HOW TO COMPLETE THIS TASK>
Beginning with the line that holds "05:00: 45.6 -> none" in the data below, give again every line through the one that holds "2:00 p.m.: none -> 48", exactly as written.

[Opening STUDY MATERIAL section]

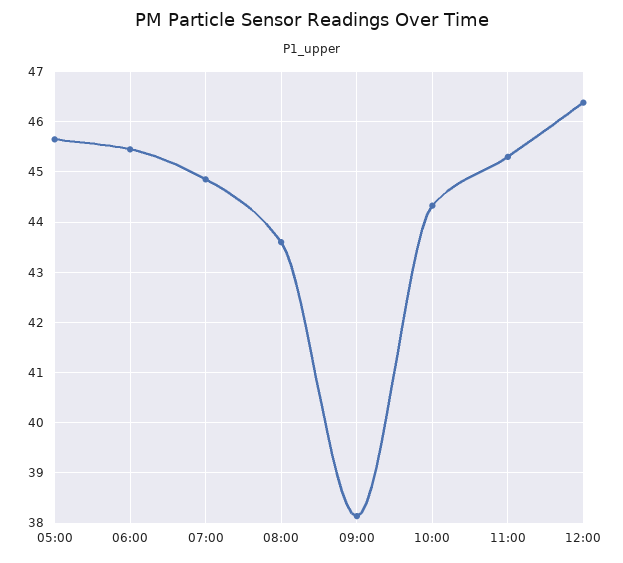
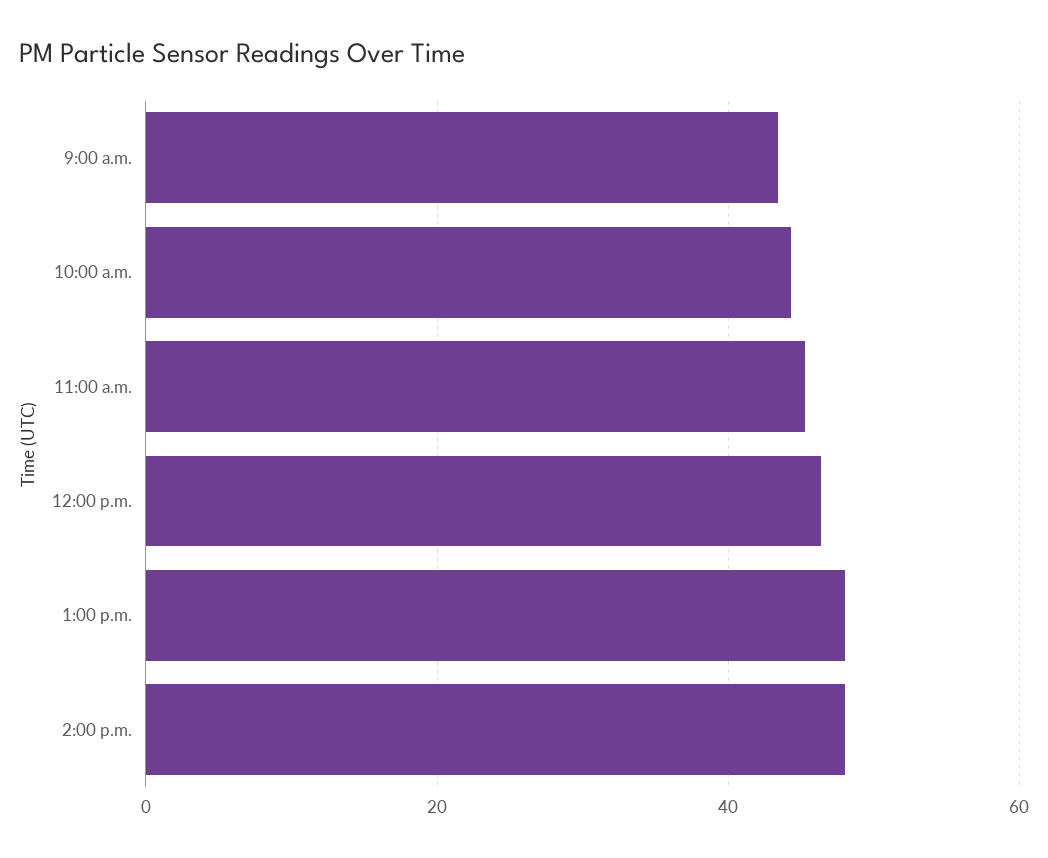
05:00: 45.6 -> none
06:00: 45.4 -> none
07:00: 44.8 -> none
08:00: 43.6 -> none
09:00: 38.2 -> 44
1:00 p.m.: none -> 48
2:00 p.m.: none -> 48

[Closing STUDY MATERIAL section]
[Opening STUDY MATERIAL section]

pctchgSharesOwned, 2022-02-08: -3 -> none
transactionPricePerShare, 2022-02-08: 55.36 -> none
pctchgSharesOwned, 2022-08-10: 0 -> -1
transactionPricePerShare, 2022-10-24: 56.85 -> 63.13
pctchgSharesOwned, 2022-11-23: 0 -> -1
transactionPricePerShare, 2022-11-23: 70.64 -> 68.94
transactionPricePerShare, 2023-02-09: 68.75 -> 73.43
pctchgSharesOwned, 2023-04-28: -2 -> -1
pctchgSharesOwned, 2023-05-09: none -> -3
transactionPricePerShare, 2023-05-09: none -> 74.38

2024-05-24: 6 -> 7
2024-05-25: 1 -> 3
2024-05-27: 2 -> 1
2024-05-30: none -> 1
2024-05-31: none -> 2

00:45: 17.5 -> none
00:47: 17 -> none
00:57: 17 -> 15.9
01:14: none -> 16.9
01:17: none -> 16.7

[Closing STUDY MATERIAL section]

SOLUTION TO THIS EXERCISE>
05:00: 45.6 -> none
06:00: 45.4 -> none
07:00: 44.8 -> none
08:00: 43.6 -> none
09:00: 38.2 -> 44
1:00 p.m.: none -> 48
2:00 p.m.: none -> 48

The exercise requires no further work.